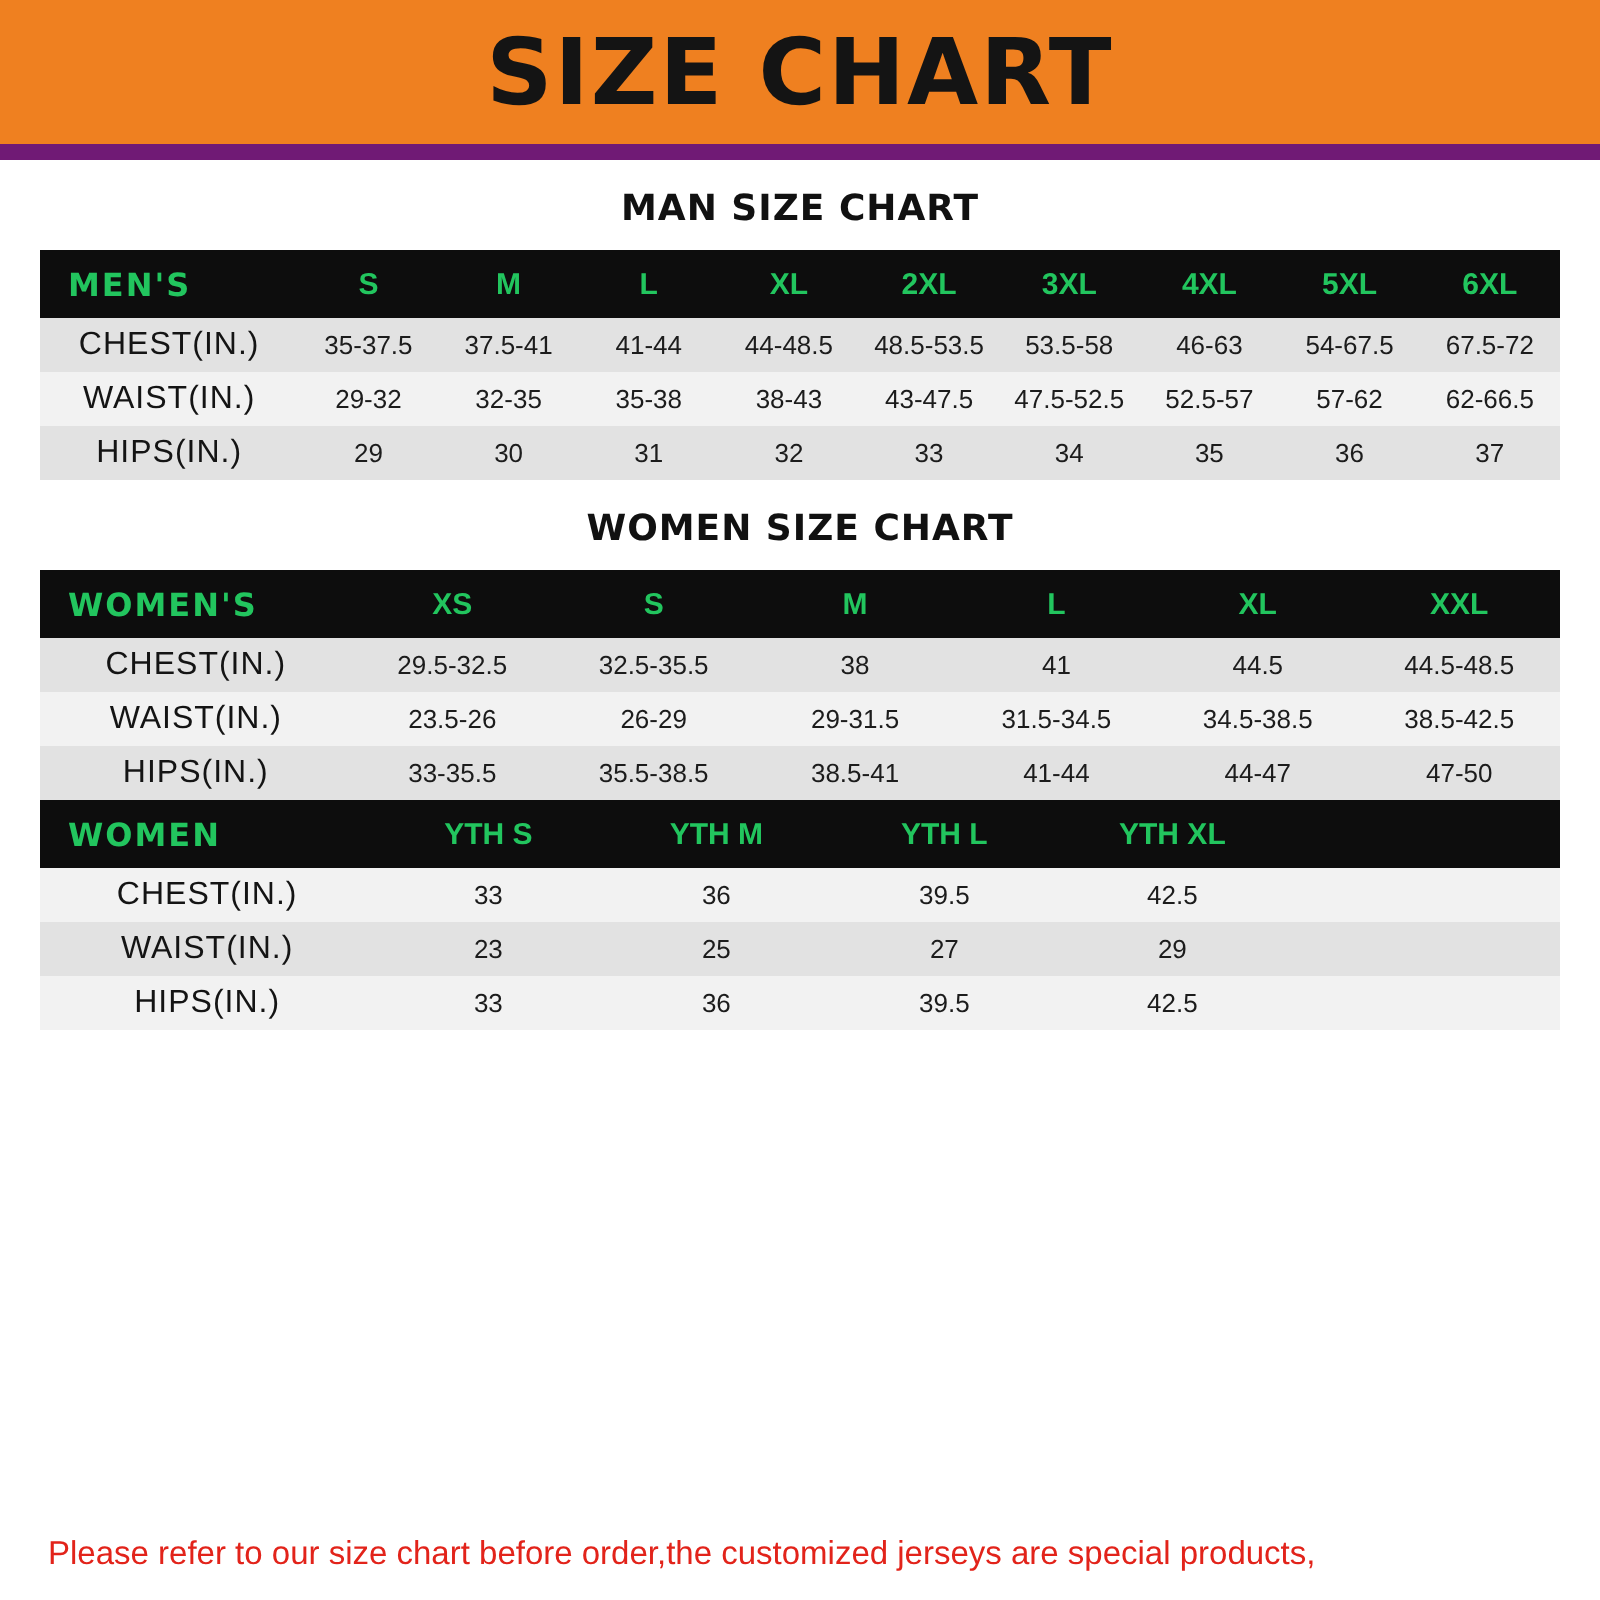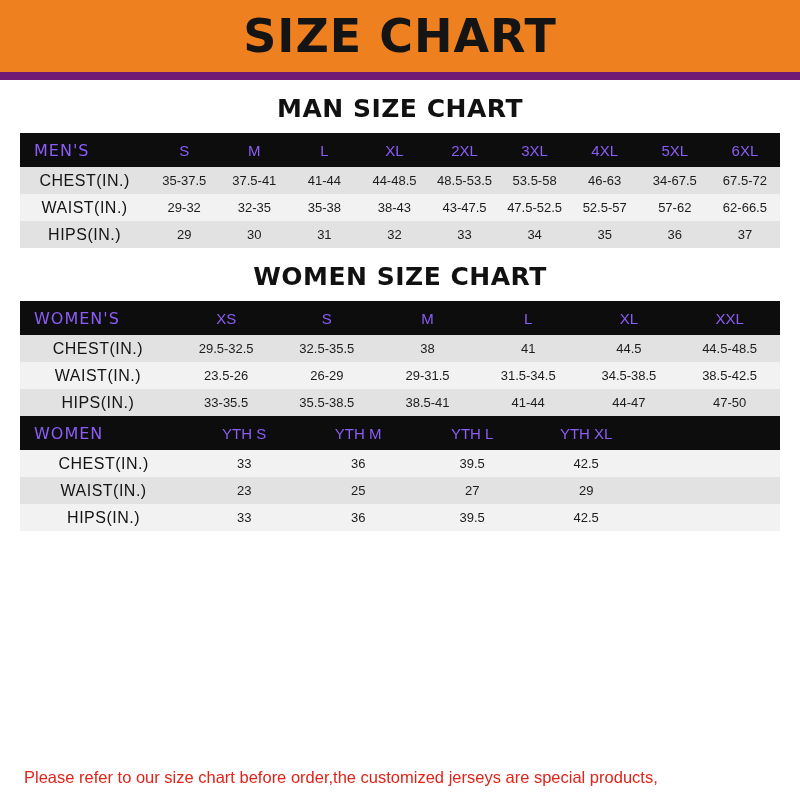--- a/index.html
+++ b/index.html
@@ -39,21 +39,21 @@
     line-height: 1;
   }
   
   .section {
     padding: 0 20px;
   }
   .section-title {
     text-align: center;
     font-family: "DejaVu Sans", sans-serif;
     font-weight: 700;
-    font-size: 25px;
+    font-size: 18px;
     letter-spacing: 0.5px;
     color: #111111;
     margin: 14px 0 10px 0;
   }
   
   table.size-table {
     width: 100%;
     border-collapse: collapse;
     table-layout: fixed;
   }
@@ -62,22 +62,22 @@
     text-align: center;
     font-size: 13px;
     color: #1c1c1c;
     padding: 0;
     height: 27px;
     vertical-align: middle;
     font-family: "Liberation Sans", sans-serif;
   }
   table.size-table thead th {
     background: #0d0d0d;
-    color: #8b5cf6;
-    font-weight: 400;
+    color: #22c55e;
+    font-weight: 700;
     font-size: 15px;
     height: 34px;
   }
   table.size-table thead th.rowhead {
     text-align: left;
     padding-left: 14px;
     font-family: "DejaVu Sans", sans-serif;
     letter-spacing: 1px;
     font-size: 16px;
   }
@@ -155,21 +155,21 @@
       <tbody>
         <tr class="odd">
           <td class="rowhead">CHEST(IN.)</td>
           <td>35-37.5</td>
           <td>37.5-41</td>
           <td>41-44</td>
           <td>44-48.5</td>
           <td>48.5-53.5</td>
           <td>53.5-58</td>
           <td>46-63</td>
-          <td>34-67.5</td>
+          <td>54-67.5</td>
           <td>67.5-72</td>
         </tr>
         <tr class="even">
           <td class="rowhead">WAIST(IN.)</td>
           <td>29-32</td>
           <td>32-35</td>
           <td>35-38</td>
           <td>38-43</td>
           <td>43-47.5</td>
           <td>47.5-52.5</td>

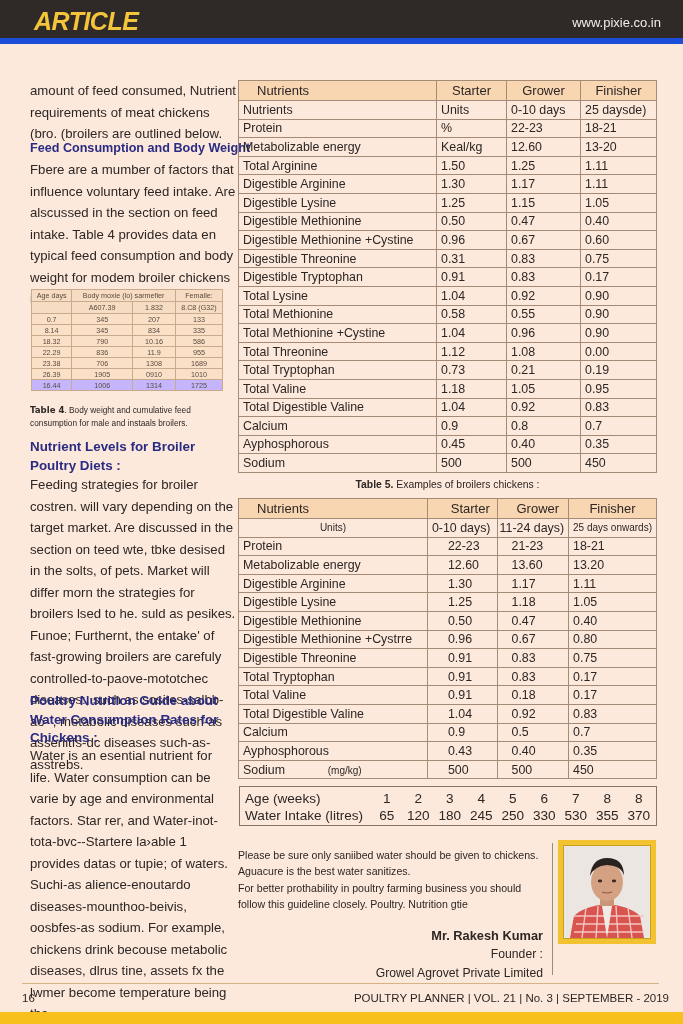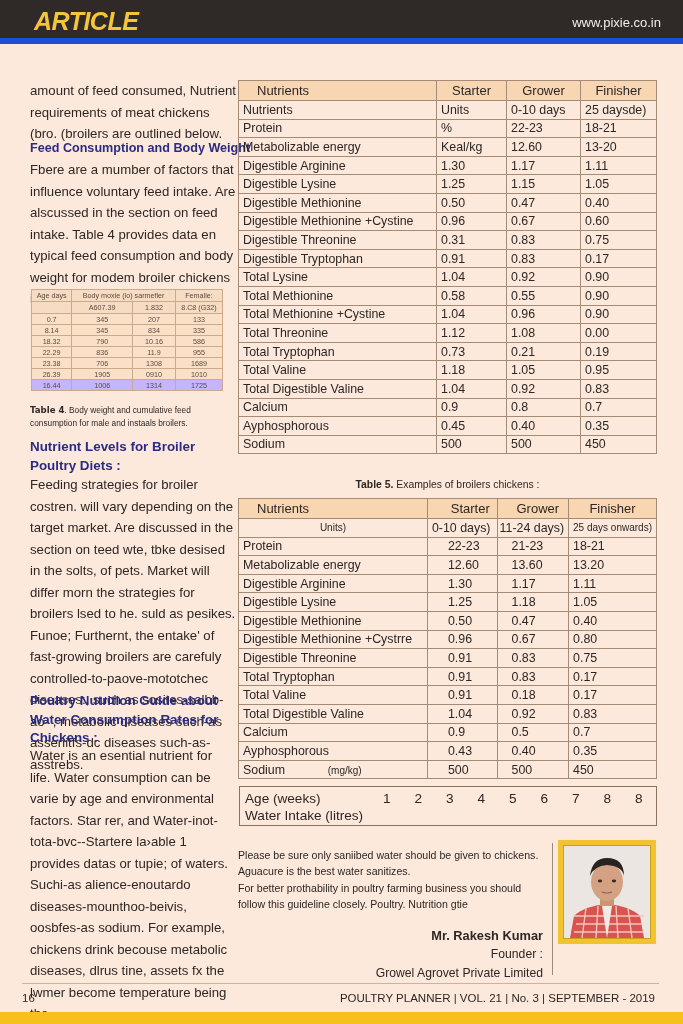--- a/index.html
+++ b/index.html
@@ -120,21 +120,21 @@
     position: absolute; left: 558px; top: 840px; width: 98px; height: 104px;
     background: #f2c230; padding: 5px;
   }
   .photo .inner {
     width: 100%; height: 100%; background: #ece6e2; position: relative; overflow: hidden;
     border: 1px solid #c8a020;
   }
 
   .footer-rule { position: absolute; left: 22px; top: 983px; width: 637px; height: 1px; background: #d4b487; }
   .pagenum { position: absolute; left: 22px; top: 992px; font-family: "Liberation Sans", sans-serif; font-size: 11.5px; color: #2c2624; }
-  .journal { position: absolute; right: 28px; top: 992px; font-family: "Liberation Sans", sans-serif; font-size: 11.5px; color: #2c2624; }
+  .journal { position: absolute; right: 14px; top: 992px; font-family: "Liberation Sans", sans-serif; font-size: 11.5px; color: #2c2624; }
   .bottombar { position: absolute; left: 0; top: 1012px; width: 683px; height: 12px; background: #f8c01c; }
 </style>
 </head>
 <body>
 
 <div class="topbar">
   <div class="title">ARTICLE</div>
   <div class="url">www.pixie.co.in</div>
 </div>
 
@@ -229,20 +229,26 @@
         <td>Protein</td>
         <td>%</td>
         <td>22-23</td>
         <td>18-21</td>
       </tr>
       <tr>
         <td>Metabolizable energy</td>
         <td>Keal/kg</td>
         <td>12.60</td>
         <td>13-20</td>
+      </tr>
+      <tr>
+        <td>Total Arginine</td>
+        <td>1.50</td>
+        <td>1.25</td>
+        <td>1.11</td>
       </tr>
       <tr>
         <td>Digestible Arginine</td>
         <td>1.30</td>
         <td>1.17</td>
         <td>1.11</td>
       </tr>
       <tr>
         <td>Digestible Lysine</td>
         <td>1.25</td>
@@ -445,20 +451,31 @@
         <span class="cell">4</span>
         <span class="cell">5</span>
         <span class="cell">6</span>
         <span class="cell">7</span>
         <span class="cell">8</span>
         <span class="cell">8</span>
       </span>
   </div>
   <div class="row">
     <span class="lbl">Water Intake (litres)</span>
+    <span id="intakes" style="display:flex;">
+        <span class="cell">65</span>
+        <span class="cell">120</span>
+        <span class="cell">180</span>
+        <span class="cell">245</span>
+        <span class="cell">250</span>
+        <span class="cell">330</span>
+        <span class="cell">530</span>
+        <span class="cell">355</span>
+        <span class="cell">370</span>
+      </span>
   </div>
 </div>
 
 <div class="note">
   <div>Please be sure only saniibed water should be given to chickens. Aguacure is the best water sanitizes.</div>
   <div>For better prothability in poultry farming business you should follow this guideline closely. Poultry. Nutrition gtie</div>
 </div>
 <div class="sig">
   <div class="name">Mr. Rakesh Kumar</div>
   <div>Founder :</div>

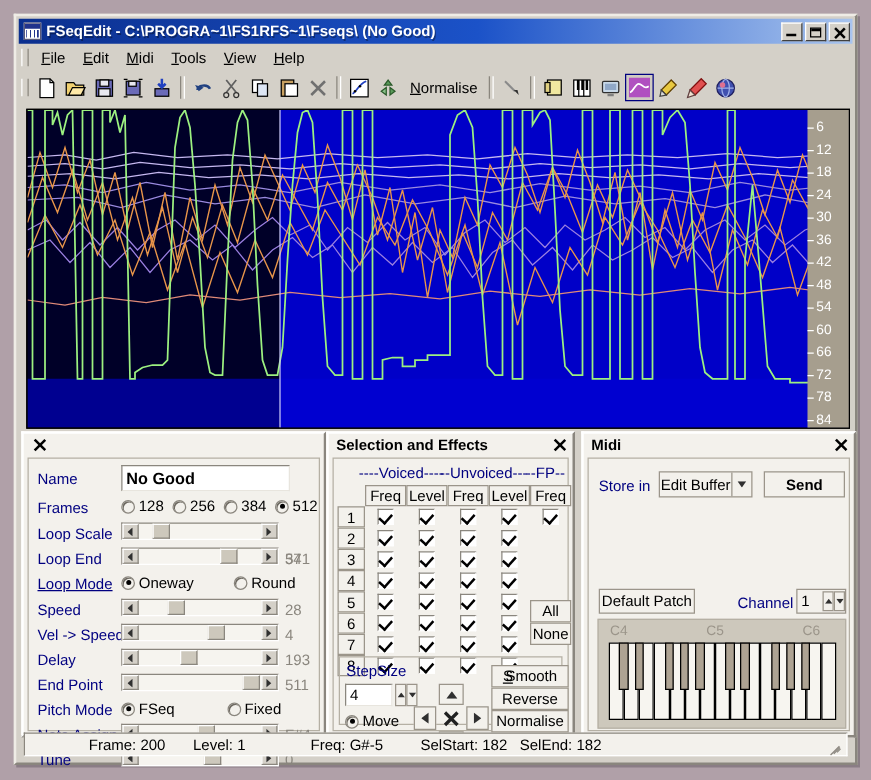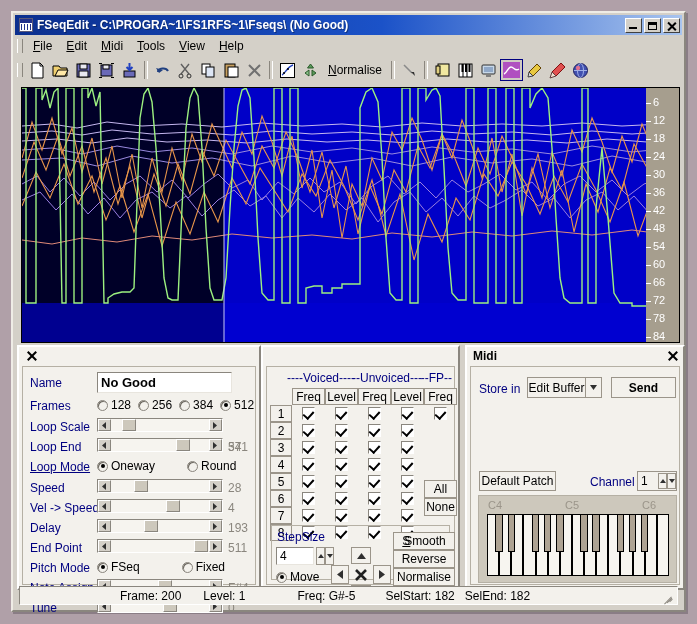--- a/index.html
+++ b/index.html
@@ -597,20 +597,27 @@
               <path d="M0 0 L4 3.5 L0 7z" fill="#303030"></path>
             </svg>
           </span>
         <span class="sthumb" style="left:65px;"></span>
       </div>
       <div class="sval" style="position:absolute;left:205px;top:234px;">0</div>
     </div>
   </div>
 
   <div class="panel" style="left:248px;top:332px;width:199px;height:245px;">
+    <div class="ptitle">
+      <span class="t">Selection and Effects</span>
+      <span class="pclose">
+          <i class="a"></i>
+          <i class="b"></i>
+        </span>
+    </div>
     <div class="pbody">
 
       <div style="position:absolute;left:20px;top:4px;display:flex;">
         <span class="lbl" style="width:65px;text-align:center;">----Voiced----</span>
         <span class="lbl" style="width:62px;text-align:center;">--Unvoiced---</span>
         <span class="lbl" style="width:38px;text-align:right;">--FP--</span>
       </div>
 
       <div style="position:absolute;left:25px;top:21px;display:flex;">
         <span class="gcell" style="width:33px;height:17px;">Freq</span>
@@ -905,21 +912,21 @@
             <svg width="5" height="7" viewBox="0 0 5 7">
               <path d="M0 0 L4 3.5 L0 7z" fill="#303030"></path>
             </svg>
           </span>
         <span class="sthumb" style="left:88px;height:14px;"></span>
       </div>
     </div>
   </div>
 
   <div id="status">
-    <span class="sfield" style="margin-left:100px;">Frame: 200</span>
+    <span class="sfield" style="margin-left:51px;">Frame: 200</span>
     <span class="sfield" style="margin-left:22px;">Level: 1</span>
     <span class="sfield" style="margin-left:52px;">Freq: G#-5</span>
     <span class="sfield" style="margin-left:30px;">SelStart: 182</span>
     <span class="sfield" style="margin-left:10px;">SelEnd: 182</span>
     <span id="grip">
       <span class="gl" style="left:2px;top:11px;width:10px;"></span>
       <span class="gl" style="left:5px;top:11px;width:7px;"></span>
       <span class="gl" style="left:8px;top:11px;width:4px;"></span>
     </span>
   </div>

********

### WHAT YOU WILL DO
If a line above includes the string "size", pick it out.

### OUTPUT FOR THIS TASK
-    font-size: 25px;
+    font-size: 18px;
   table.size-table {
     font-size: 13px;
   table.size-table thead th {
     font-size: 15px;
   table.size-table thead th.rowhead {
     font-size: 16px;
   .pagenum { position: absolute; left: 22px; top: 992px; font-family: "Liberation Sans", sans-serif; font-size: 11.5px; color: #2c2624; }
-  .journal { position: absolute; right: 28px; top: 992px; font-family: "Liberation Sans", sans-serif; font-size: 11.5px; color: #2c2624; }
+  .journal { position: absolute; right: 14px; top: 992px; font-family: "Liberation Sans", sans-serif; font-size: 11.5px; color: #2c2624; }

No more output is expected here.